Dumping high-bandwidth data from network to disk. - Linux

This is a discussion on Dumping high-bandwidth data from network to disk. - Linux ; We want to dump high-bandwidth data (around 1 Gbit/second) from a network card to disks: - What performance can we expect from Linux add how does it depend on my choice of hardware? - What kind of harddisk should I ...

+ Reply to Thread
Results 1 to 7 of 7

Thread: Dumping high-bandwidth data from network to disk.

  1. Dumping high-bandwidth data from network to disk.

    We want to dump high-bandwidth data (around 1 Gbit/second) from a
    network card to disks:
    - What performance can we expect from Linux add how does it depend on
    my choice of hardware?
    - What kind of harddisk should I use: SATA or SCSI? I have heard that
    SATA can do about 40 Mbytes/second.
    - We are assuming that UDP is the correct layer to use in the network
    programming.
    - Is it recommended to use a standard desktop distribution like
    Ubuntu, Fedora or SUSE?

    Thanks in advance,
    Nordl÷w

  2. Re: Dumping high-bandwidth data from network to disk.

    On Apr 28, 6:52 am, Nordl÷w wrote:
    > We want to dump high-bandwidth data (around 1 Gbit/second) from a
    > network card to disks:
    > - What performance can we expect from Linux add how does it depend on
    > my choice of hardware?
    > - What kind of harddisk should I use: SATA or SCSI? I have heard that
    > SATA can do about 40 Mbytes/second.
    > - We are assuming that UDP is the correct layer to use in the network
    > programming.
    > - Is it recommended to use a standard desktop distribution like
    > Ubuntu, Fedora or SUSE?


    Bursts or continuous? If continuous, for how long? Are you seriously
    planning to fill a disk at those speeds?

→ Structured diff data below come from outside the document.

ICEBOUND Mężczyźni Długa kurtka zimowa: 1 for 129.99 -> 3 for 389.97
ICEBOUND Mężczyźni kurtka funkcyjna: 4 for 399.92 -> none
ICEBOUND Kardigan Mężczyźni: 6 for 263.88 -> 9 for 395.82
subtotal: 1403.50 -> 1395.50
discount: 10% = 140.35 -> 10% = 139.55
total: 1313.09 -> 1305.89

If so, you will need *way*
    beyond commodity hardware.

    DS

  3. Re: Dumping high-bandwidth data from network to disk.

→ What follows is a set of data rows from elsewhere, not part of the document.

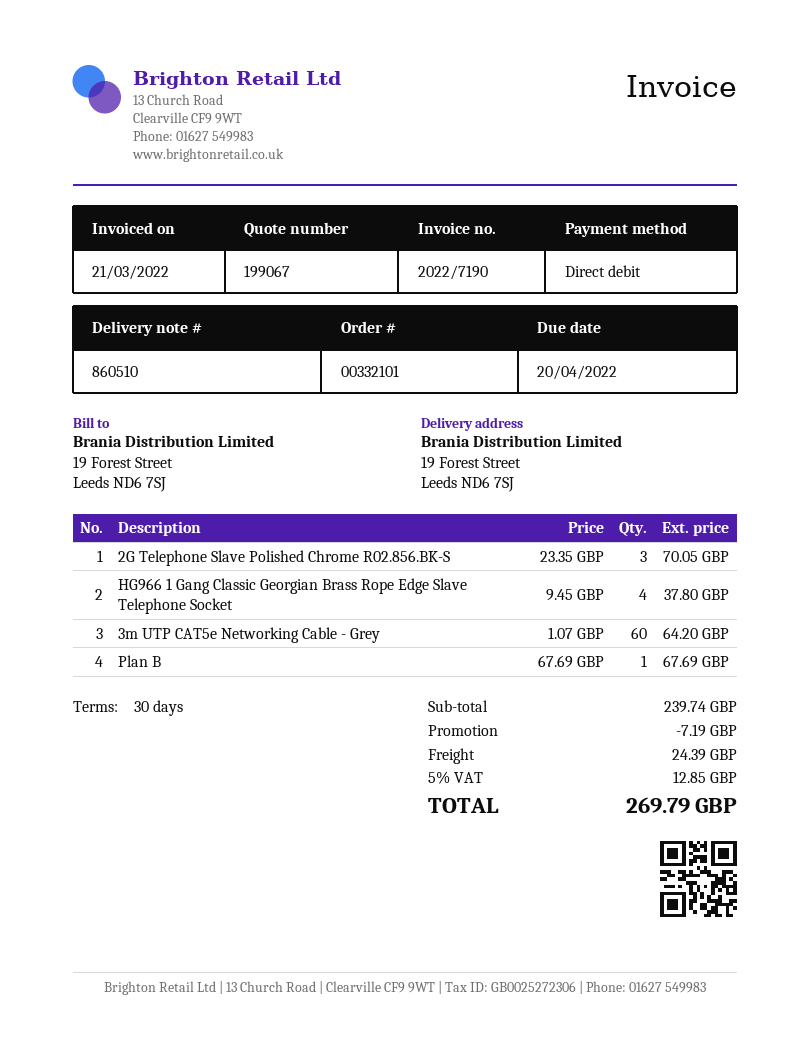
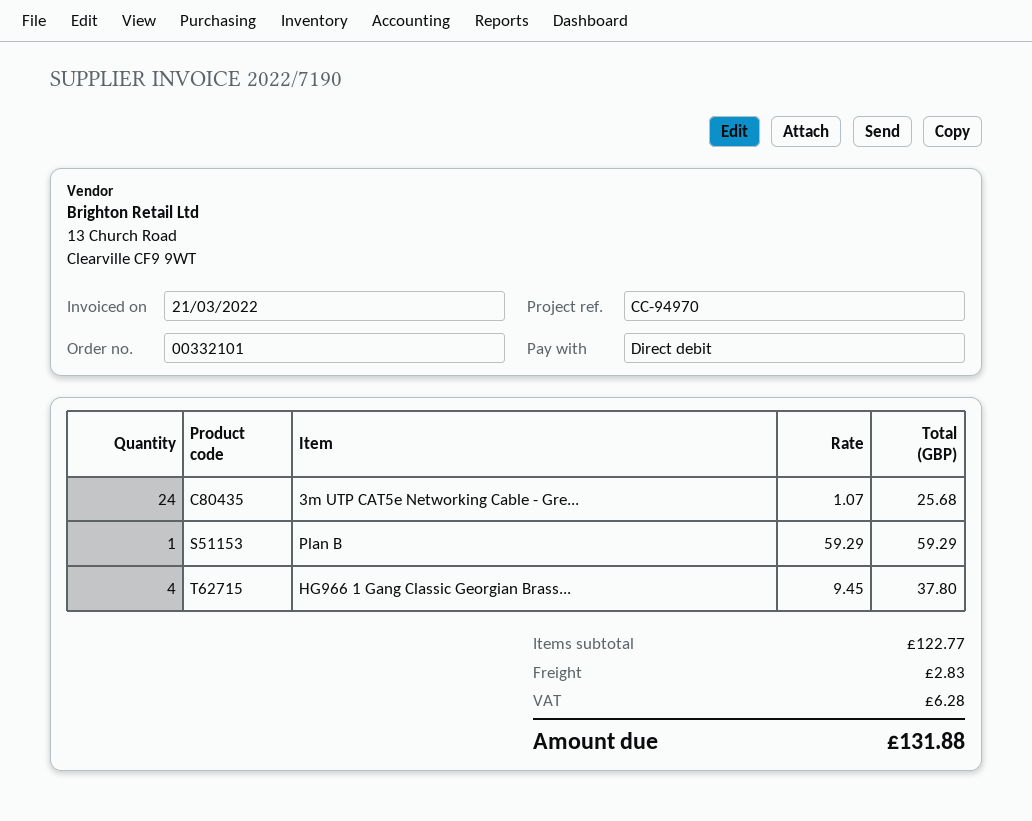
2G Telephone Slave Polished Chrome R02.856.BK-S: 3 x 23.35 = 70.05 -> none
3m UTP CAT5e Networking Cable - Grey: 60 x 1.07 = 64.20 -> 24 x 1.07 = 25.68
Plan B: 1 x 67.69 = 67.69 -> 1 x 59.29 = 59.29
subtotal: 239.74 -> 122.77
discount: 7.19 -> none
shipping: 24.39 -> 2.83
tax: 12.85 -> 6.28
total: 269.79 -> 131.88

    > We want to dump high-bandwidth data (around 1 Gbit/second) from a
    > network card to disks:
    > - What performance can we expect from Linux add how does it depend on
    > my choice of hardware?


    Procure a test setup, and measure it yourself.

    If "network card" implies PCI bus, then the absolute limit is 133 MB/s,
    which barely handles 1 Gbit/s. PCI-E can handle 300 MB/s.
    A network interface connected directly to the main chipset controller
    might in theory handle the entire memory bandwidth of several GB/s,
    but remember the 1 Gbit/s limit for inexpensive network hardware.

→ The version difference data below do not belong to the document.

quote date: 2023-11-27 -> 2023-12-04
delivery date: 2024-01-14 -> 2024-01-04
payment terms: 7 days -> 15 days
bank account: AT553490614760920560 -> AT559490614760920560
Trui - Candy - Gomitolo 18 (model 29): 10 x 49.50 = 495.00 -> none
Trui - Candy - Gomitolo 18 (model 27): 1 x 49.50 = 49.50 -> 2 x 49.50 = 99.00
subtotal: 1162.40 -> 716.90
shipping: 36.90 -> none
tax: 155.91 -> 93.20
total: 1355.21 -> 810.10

    > - What kind of harddisk should I use: SATA or SCSI? I have heard that
    > SATA can do about 40 Mbytes/second.


    I have a commodity 320 GB SATA drive that reads 70 MiB/s and
    writes 45 MiB/s on a box with one lightly-loaded 2 GHz CPU.
    So writing 1 Gbit/s requires at least 3-way striping on such hardware.
    Note that 320 GB / 125 MB/s is only 40 minutes or so. Probably
    you should investigate enterprise-class network attached storage.

    Pay attention to the filesystem type, too. A filesystem that uses a
    journal for data consistency must write everything twice.

    > - We are assuming that UDP is the correct layer to use in the network
    > programming.
    > - Is it recommended to use a standard desktop distribution like
    > Ubuntu, Fedora or SUSE?


    All of those distributions can handle the job for a few hours at a time.
    Then you must exchange the full physical drives for empty ones.

    --

  4. Re: Dumping high-bandwidth data from network to disk.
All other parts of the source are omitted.